DIRECTIONS FOR THIS TASK: Some lines in the listing below may include the string "start". How many are there? Give only the number.

DATA SHOWN:

--*--

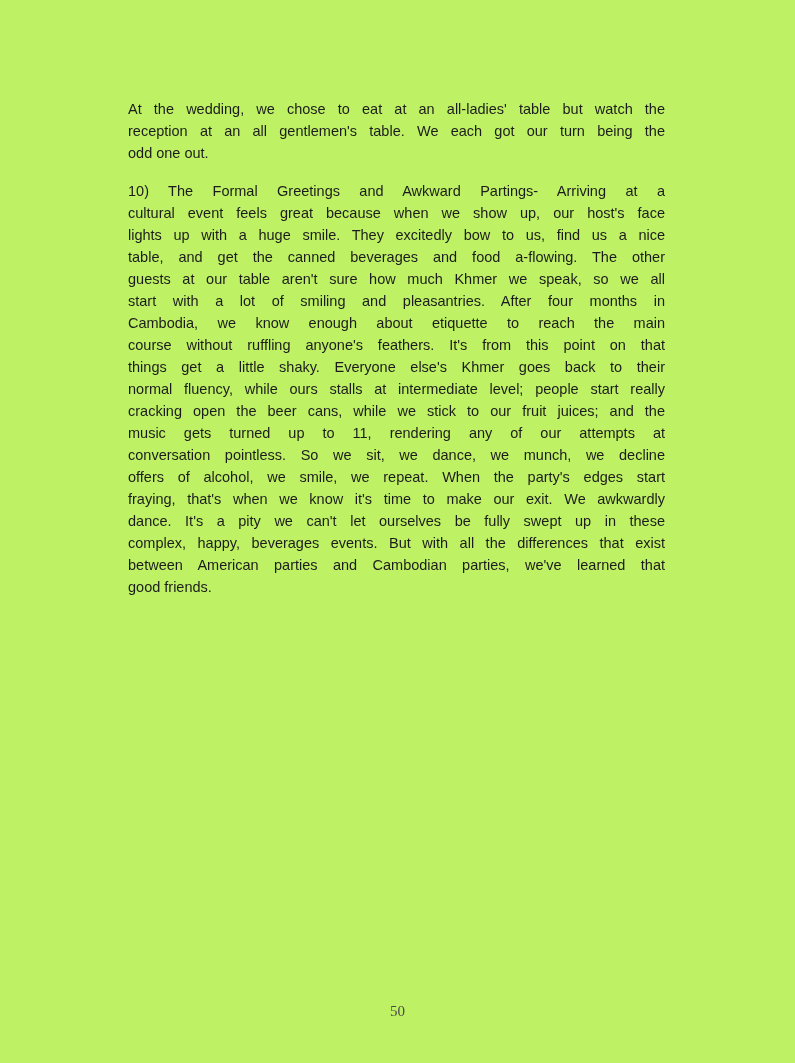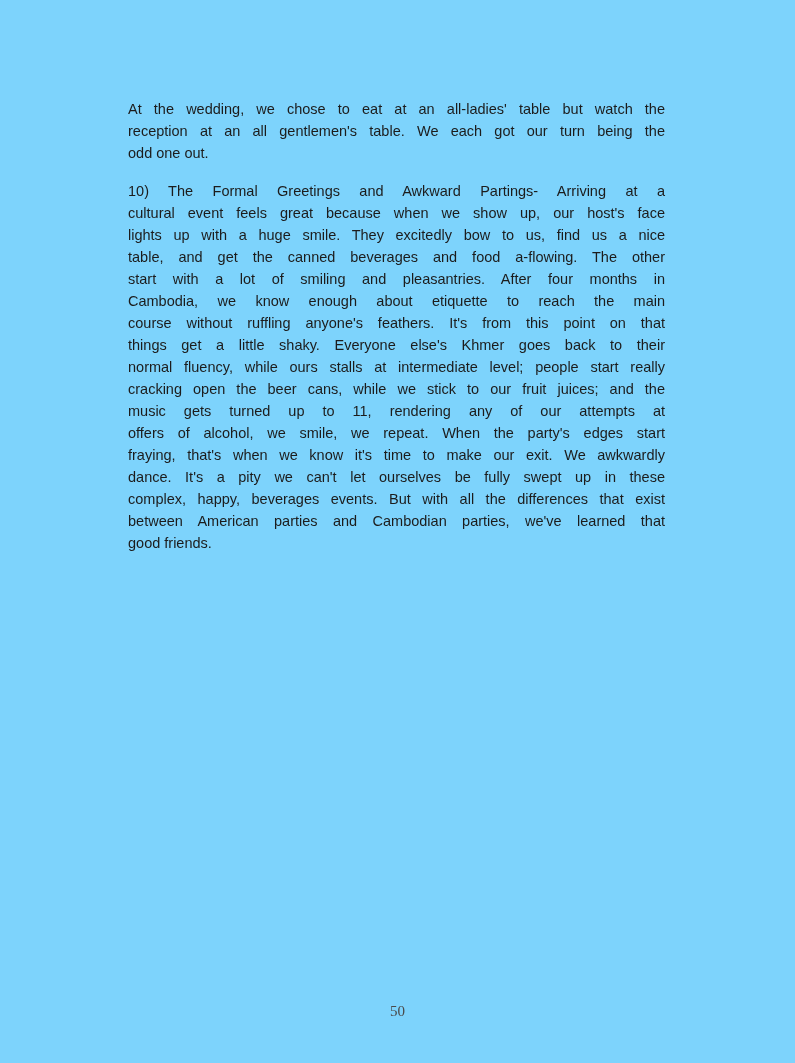--- a/index.html
+++ b/index.html
@@ -11,7 +11,7 @@
     position: relative;
     width: 795px;
     height: 1063px;
-    background: #7dd3fc;
+    background: #bef264;
     overflow: hidden;
     font-family: "Liberation Sans", "DejaVu Sans", sans-serif;
     color: #1c1c1c;

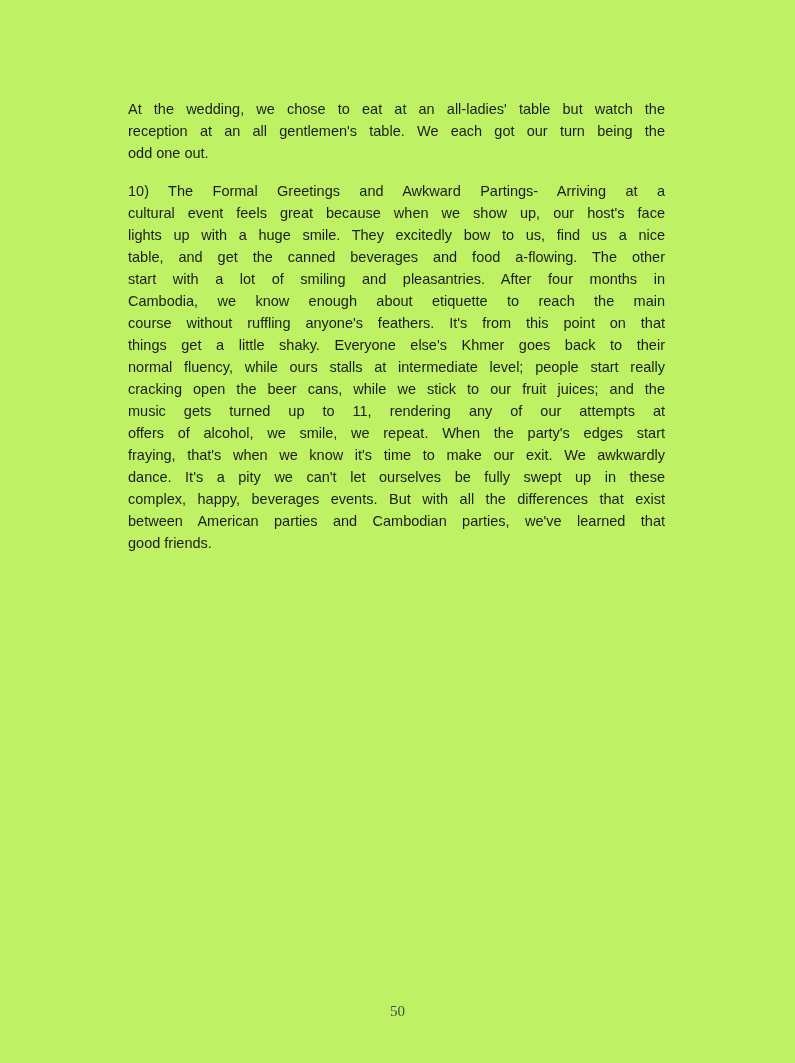--- a/index.html
+++ b/index.html
@@ -66,6 +66,7 @@
           <div class="line">cultural event feels great because when we show up, our host's face</div>
           <div class="line">lights up with a huge smile. They excitedly bow to us, find us a nice</div>
           <div class="line">table, and get the canned beverages and food a-flowing. The other</div>
+          <div class="line">guests at our table aren't sure how much Khmer we speak, so we all</div>
           <div class="line">start with a lot of smiling and pleasantries. After four months in</div>
           <div class="line">Cambodia, we know enough about etiquette to reach the main</div>
           <div class="line">course without ruffling anyone's feathers. It's from this point on that</div>

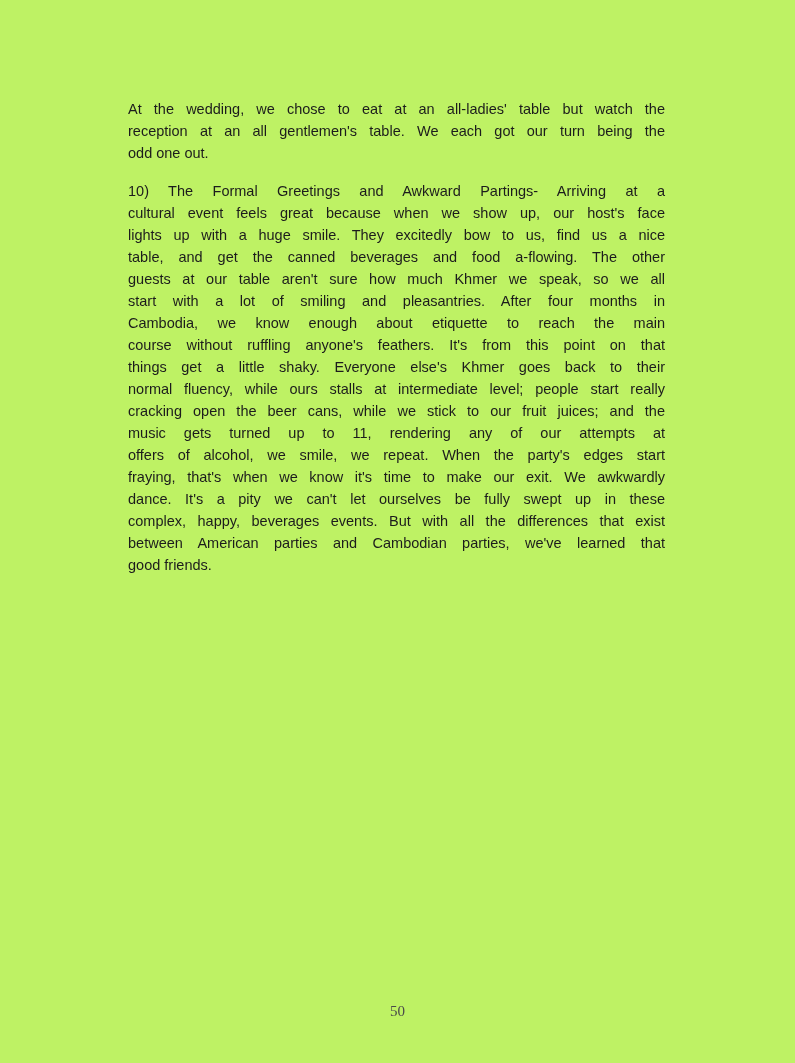--- a/index.html
+++ b/index.html
@@ -74,6 +74,7 @@
           <div class="line">normal fluency, while ours stalls at intermediate level; people start really</div>
           <div class="line">cracking open the beer cans, while we stick to our fruit juices; and the</div>
           <div class="line">music gets turned up to 11, rendering any of our attempts at</div>
+          <div class="line">conversation pointless. So we sit, we dance, we munch, we decline</div>
           <div class="line">offers of alcohol, we smile, we repeat. When the party's edges start</div>
           <div class="line">fraying, that's when we know it's time to make our exit. We awkwardly</div>
           <div class="line">dance. It's a pity we can't let ourselves be fully swept up in these</div>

--*--

SOLUTION: 3